Document Parsing - WhizoAI API Documentation

Overview

WhizoAI can parse and extract content from various document formats including PDFs, Word documents (DOCX), Excel files, and images with OCR capabilities.

Supported Formats

PDF Documents

Extract text, tables, and images from PDF files

Word Documents

Parse DOCX, DOC files and extract formatted content

Images (OCR)

Extract text from PNG, JPG, TIFF using OCR

PDF Parsing

Basic PDF Extraction

from whizoai import WhizoAI

client = WhizoAI(api_key="whizo_YOUR-API-KEY")

# Parse PDF document
result = client.parse_document(
    url="https://example.com/document.pdf",
    options={
        "format": "markdown",
        "extractImages": False
    }
)

print(result['content'])

Extract Text with Layout Preservation

result = client.parse_document(
    url="https://example.com/document.pdf",
    options={
        "format": "markdown",
        "preserveLayout": True,  # Maintain original formatting
        "includePageNumbers": True
    }
)

# Output includes page breaks and numbers
for page in result['pages']:
    print(f"Page {page['number']}:")
    print(page['content'])

Table Extraction from PDFs

result = client.parse_document(
    url="https://example.com/report.pdf",
    options={
        "extractTables": True,
        "tableFormat": "markdown"  # or "csv", "json"
    }
)

# Access extracted tables
for table in result['tables']:
    print(f"Table {table['index']} on page {table['page']}:")
    print(table['data'])  # Structured table data

Image Extraction from PDFs

result = client.parse_document(
    url="https://example.com/document.pdf",
    options={
        "extractImages": True,
        "imageFormat": "png",
        "minImageSize": 100  # Skip small images (pixels)
    }
)

# Download extracted images
for image in result['images']:
    print(f"Image URL: {image['url']}")
    print(f"Page: {image['page']}, Size: {image['width']}x{image['height']}")

Word Document Parsing

DOCX Extraction

result = client.parse_document(
    url="https://example.com/document.docx",
    options={
        "format": "markdown",
        "preserveFormatting": True,  # Keep bold, italic, etc.
        "extractComments": True,  # Include document comments
        "extractFootnotes": True
    }
)

print(result['content'])

Extract Document Metadata

result = client.parse_document(
    url="https://example.com/document.docx",
    options={
        "includeMetadata": True
    }
)

metadata = result['metadata']
print(f"Author: {metadata['author']}")
print(f"Created: {metadata['createdDate']}")
print(f"Modified: {metadata['modifiedDate']}")
print(f"Word Count: {metadata['wordCount']}")
print(f"Page Count: {metadata['pageCount']}")

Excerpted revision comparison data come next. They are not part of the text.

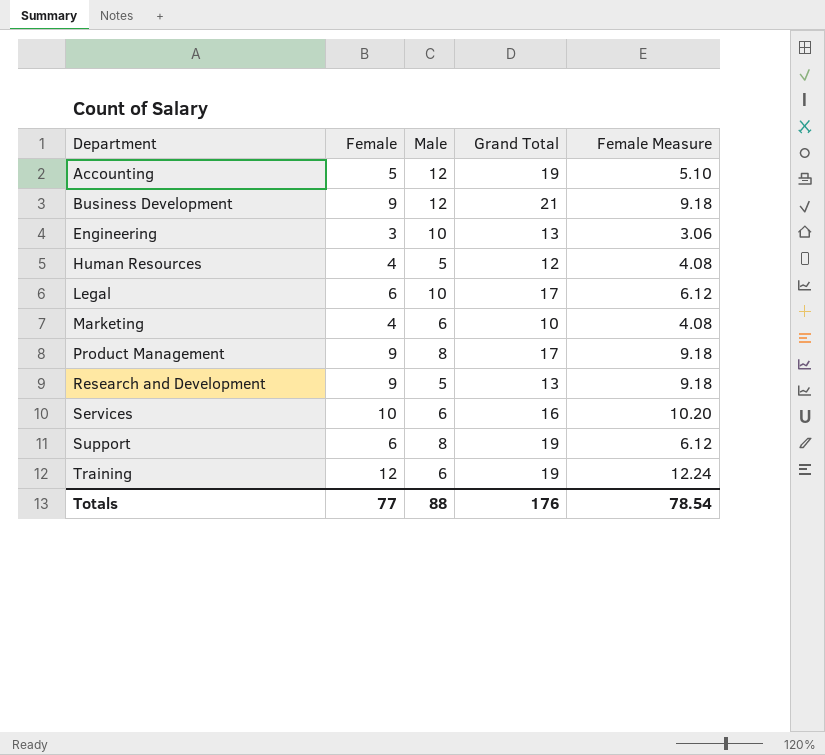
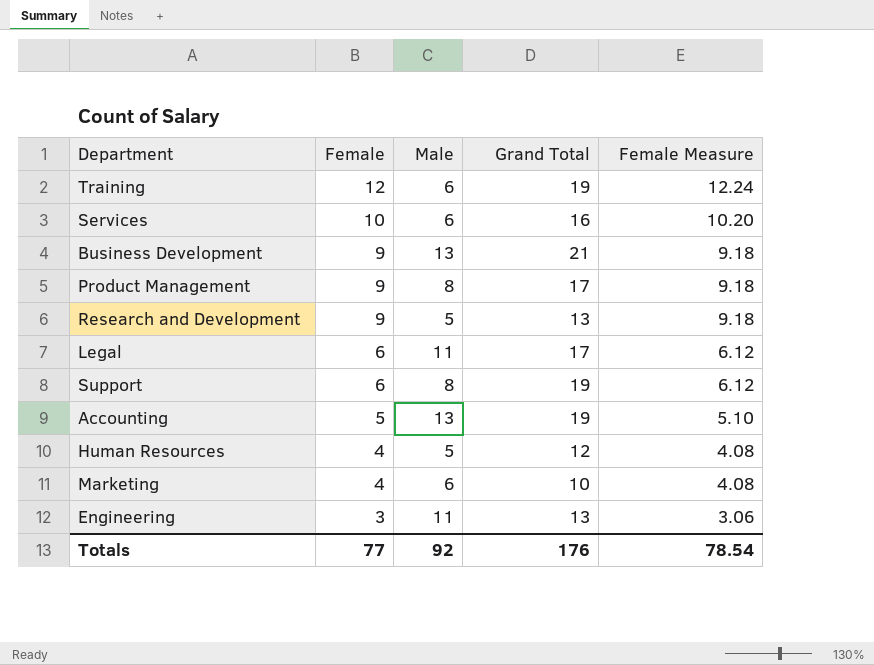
row order: Department ascending -> Female descending
Business Development | Male: 12 -> 13
Legal | Male: 10 -> 11
Accounting | Male: 12 -> 13
Engineering | Male: 10 -> 11
Totals | Male: 88 -> 92

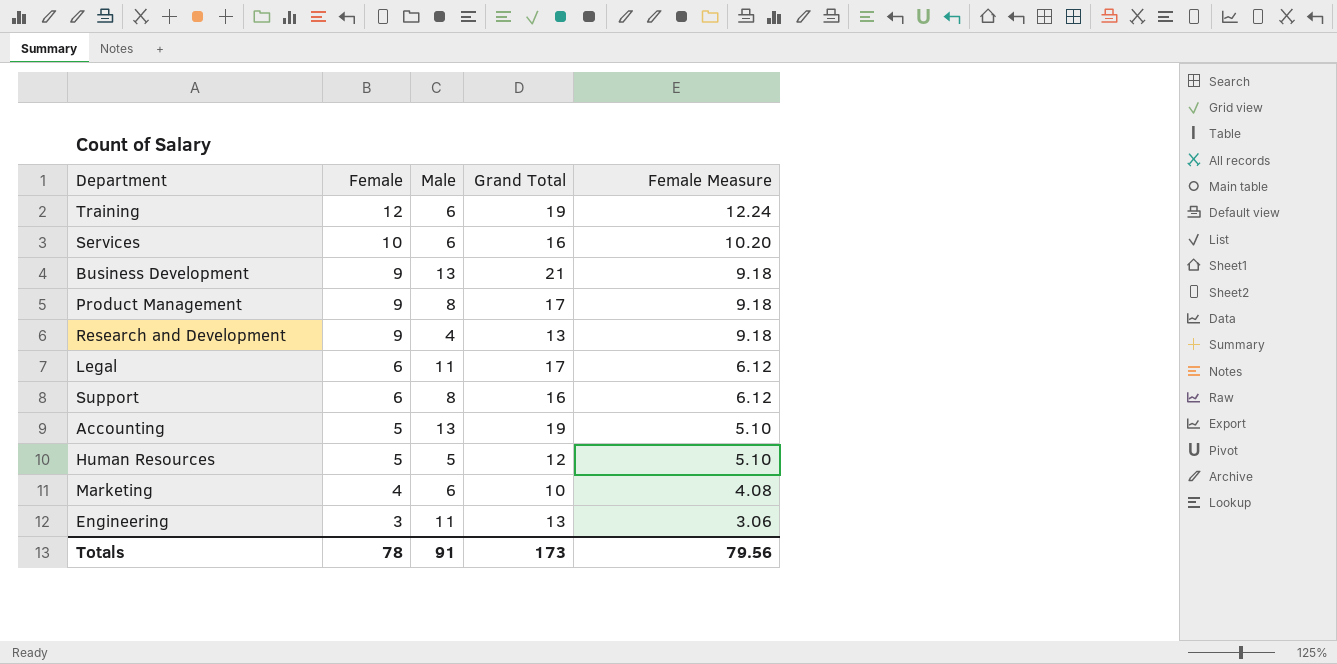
Research and Development | Male: 5 -> 4
Support | Grand Total: 19 -> 16
Human Resources | Female: 4 -> 5
Human Resources | Female Measure: 4.08 -> 5.10
Totals | Female: 77 -> 78
Totals | Male: 92 -> 91
Totals | Grand Total: 176 -> 173
Totals | Female Measure: 78.54 -> 79.56

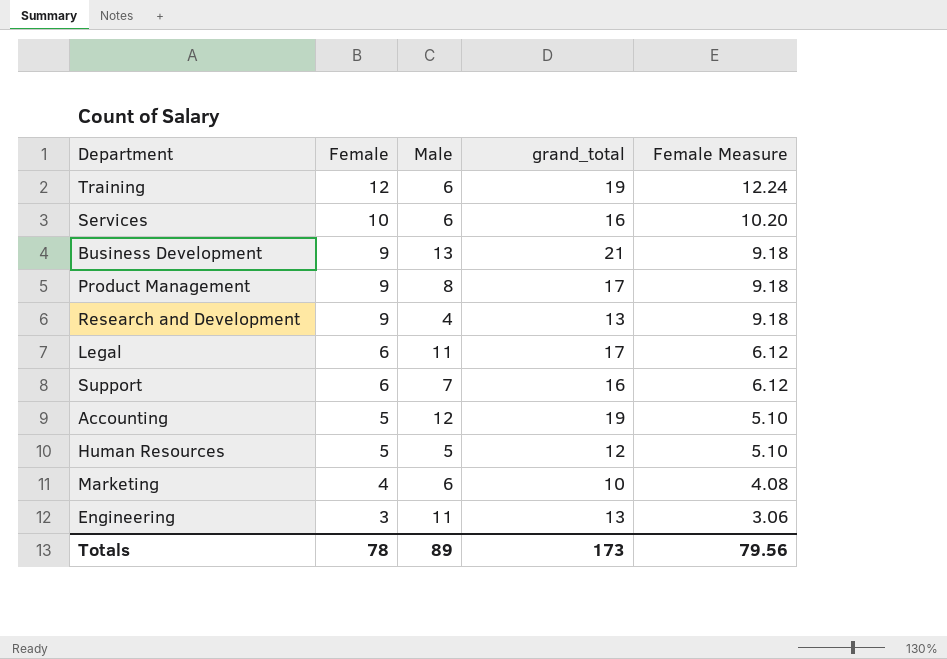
column name: Grand Total -> grand_total
Support | Male: 8 -> 7
Accounting | Male: 13 -> 12
Totals | Male: 91 -> 89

OCR (Optical Character Recognition)

Extract Text from Images

result = client.parse_document(
    url="https://example.com/scanned-document.jpg",
    options={
        "ocr": True,
        "ocrLanguage": "eng",  # English
        "format": "text"
    }
)

print(result['content'])

Multi-Language OCR

result = client.parse_document(
    url="https://example.com/multilingual.png",
    options={
        "ocr": True,
        "ocrLanguage": "eng+fra+spa",  # English, French, Spanish
        "format": "text"
    }
)

Supported OCR Languages

Language	Code	Language	Code
English	`eng`	Spanish	`spa`
French	`fra`	German	`deu`
Italian	`ita`	Portuguese	`por`
Chinese (Simplified)	`chi_sim`	Japanese	`jpn`
Korean	`kor`	Arabic	`ara`

Excel & Spreadsheet Parsing

Parse Excel Files

result = client.parse_document(
    url="https://example.com/data.xlsx",
    options={
        "format": "json",
        "includeAllSheets": True
    }
)

# Access sheet data
for sheet in result['sheets']:
    print(f"Sheet: {sheet['name']}")
    print(f"Rows: {sheet['data']}")

Convert to CSV

result = client.parse_document(
    url="https://example.com/data.xlsx",
    options={
        "format": "csv",
        "sheetName": "Sales Q1"  # Specific sheet
    }
)

# Get CSV output
csv_data = result['content']

Batch Document Processing

Process Multiple Documents

document_urls = [
    "https://example.com/doc1.pdf",
    "https://example.com/doc2.docx",
    "https://example.com/doc3.xlsx"
]

result = client.batch_parse_documents(
    urls=document_urls,
    options={
        "format": "markdown",
        "extractTables": True
    }
)

for doc in result['documents']:
    print(f"Processed: {doc['url']}")
    print(f"Pages: {doc['pageCount']}")
    print(f"Content length: {len(doc['content'])}")

Advanced Features

PDF Page Range Selection

result = client.parse_document(
    url="https://example.com/large-document.pdf",
    options={
        "pages": "1-5,10,15-20",  # Specific pages only
        "format": "markdown"
    }
)

Password-Protected Documents

result = client.parse_document(
    url="https://example.com/secure.pdf",
    options={
        "password": "document_password",
        "format": "text"
    }
)

Form Field Extraction

Extract data from PDF forms:

result = client.parse_document(
    url="https://example.com/form.pdf",
    options={
        "extractFormFields": True
    }
)

# Access form data
for field in result['formFields']:
    print(f"{field['name']}: {field['value']}")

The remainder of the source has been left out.